During the month of December we lost our good friend Stacey to heart failure.  One day she was here and then she was not.  I also lost a long time friend by the name of Dan Henson to leukemia.  I will miss and cherish them both.

But here I am, in the middle of my third term at college, still not quite sure what I am doing, but I do know one thing.  I am surviving it.  What is it, you might ask?  It is life.

Life is many things for many people.  The longer I live, the more I realize the impact of attitude on life. Attitude, to me, is more important than facts. It is more important than the past, the education, the money, than circumstances, than failure, than successes, than what other people think or say or do. It is more important than appearance, giftedness or skill. It will make or break a person . . . a company . . . a church . . . a home. The remarkable thing is, that we have a choice everyday regarding the attitude we will embrace for that day. We cannot change our past . . . we cannot change the fact that people will act in a certain way. We cannot change the inevitable. The only thing we can do is play on the one string we have, and that is our attitude. I am convinced that life is 10% what happens to me and 90% of how I react to it.
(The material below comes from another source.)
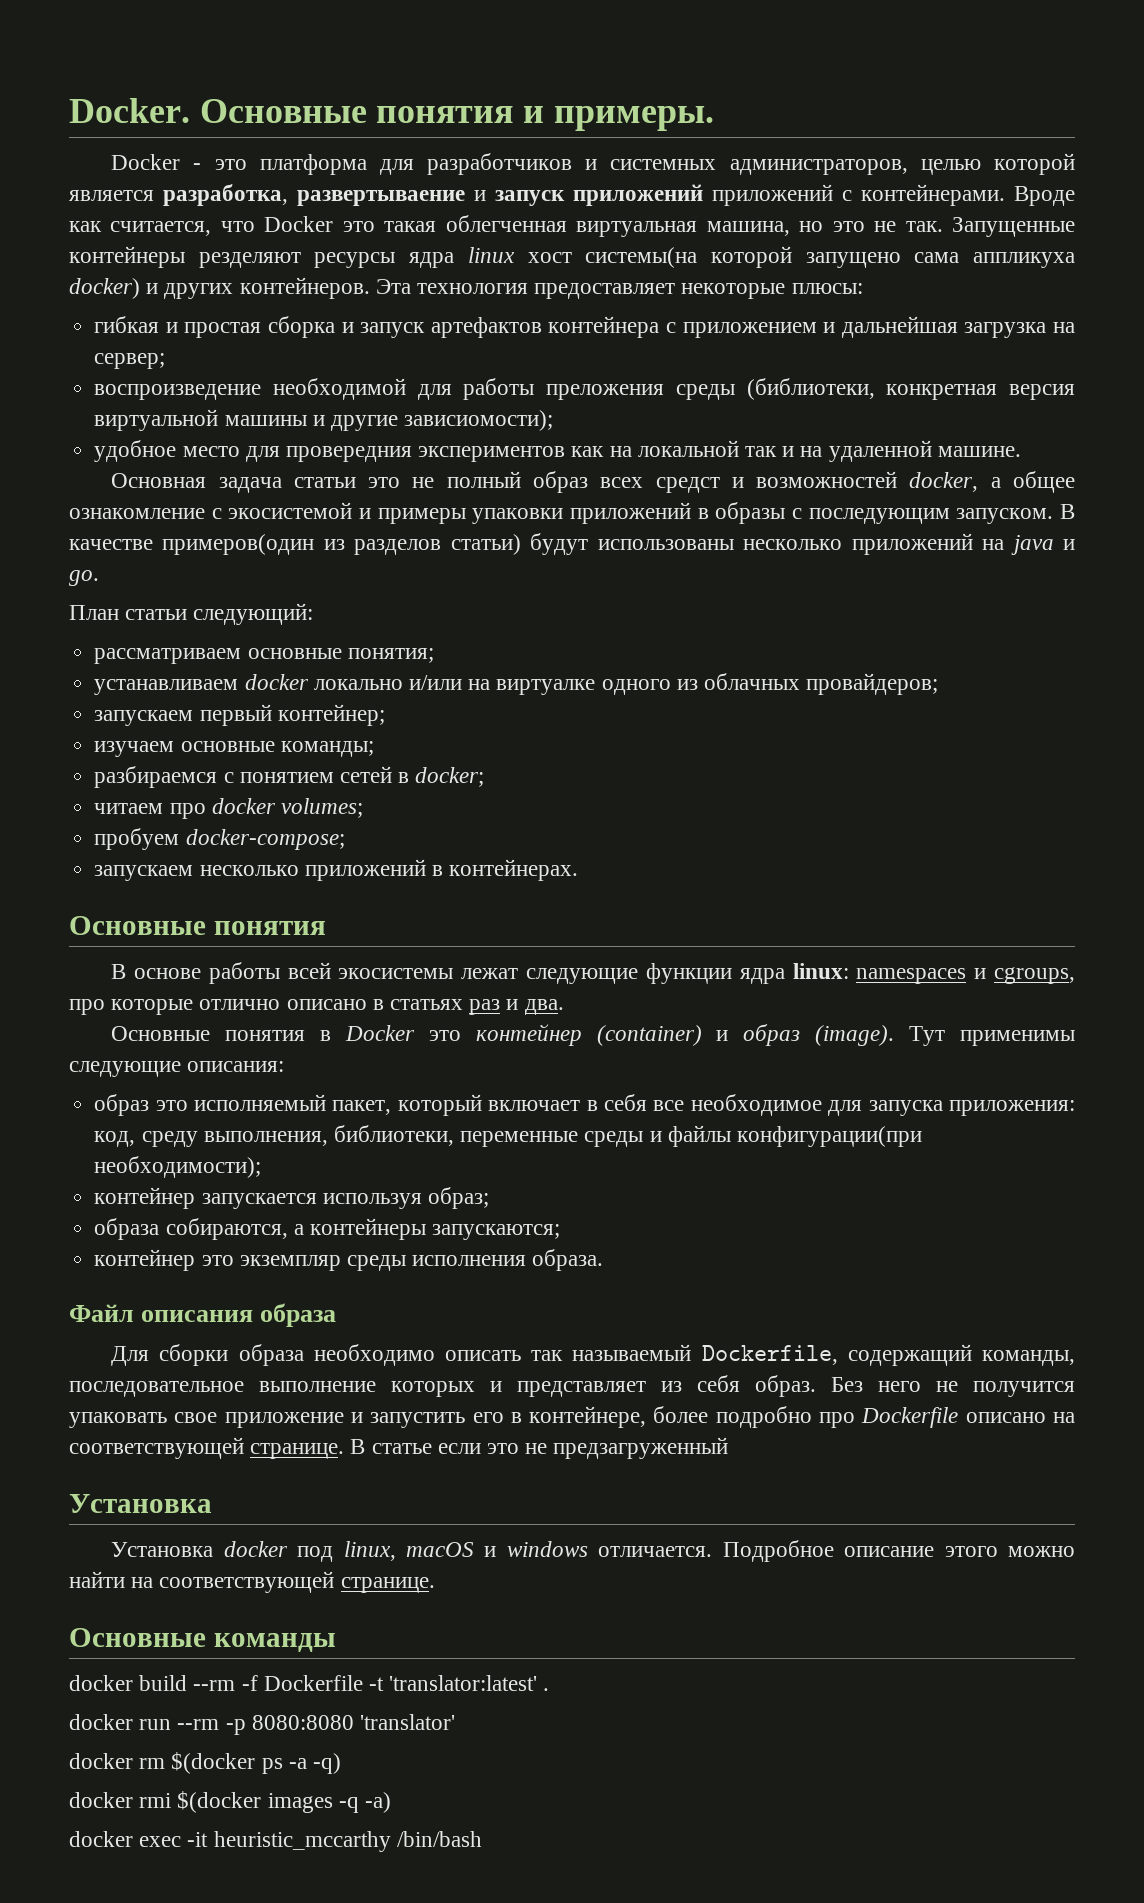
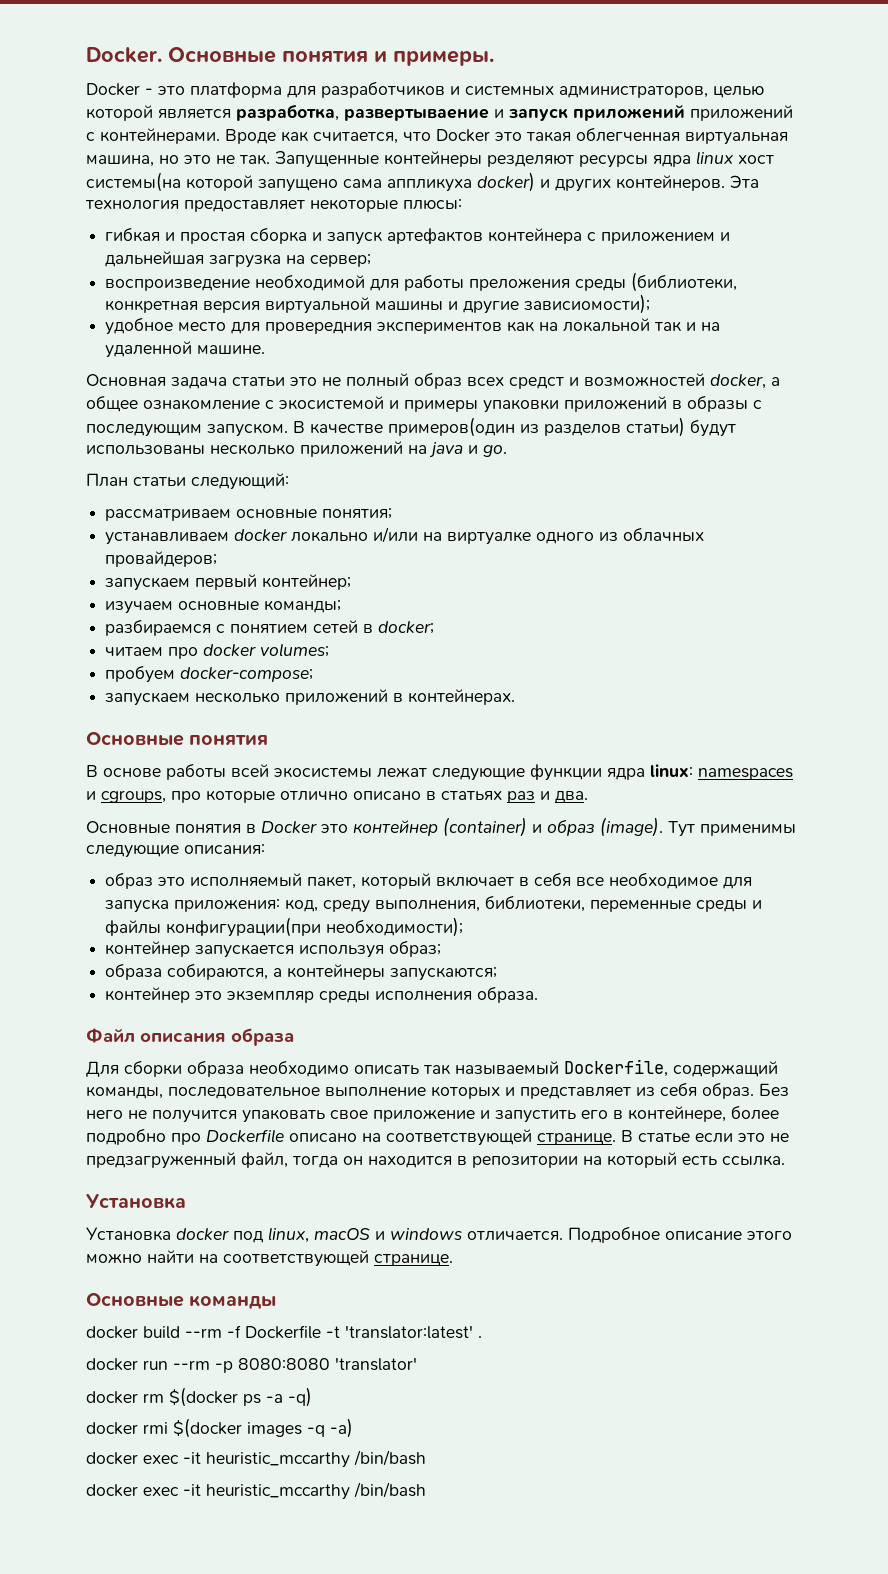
- В статье если это не предзагруженный
+ В статье если это не предзагруженный файл, тогда он находится в репозитории на который есть ссылка.
  docker rmi $(docker images -q -a)
+ docker exec -it heuristic_mccarthy /bin/bash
And so it is with you... we are in charge of our Attitudes.


Multiple Sclerosis (MS) is a disease of the brain and spinal cord.  The disease is characterized by recurrent attacks of inflammation and the development of lesions in the white matter of the central nervous system, resulting in neurological dysfunction.   The attacks cause a variety of more or less disabling symptoms over time.  The disability can be progressive.  MS has no known cure.


  1. This is an amazing post. You've got it completely right about attitude.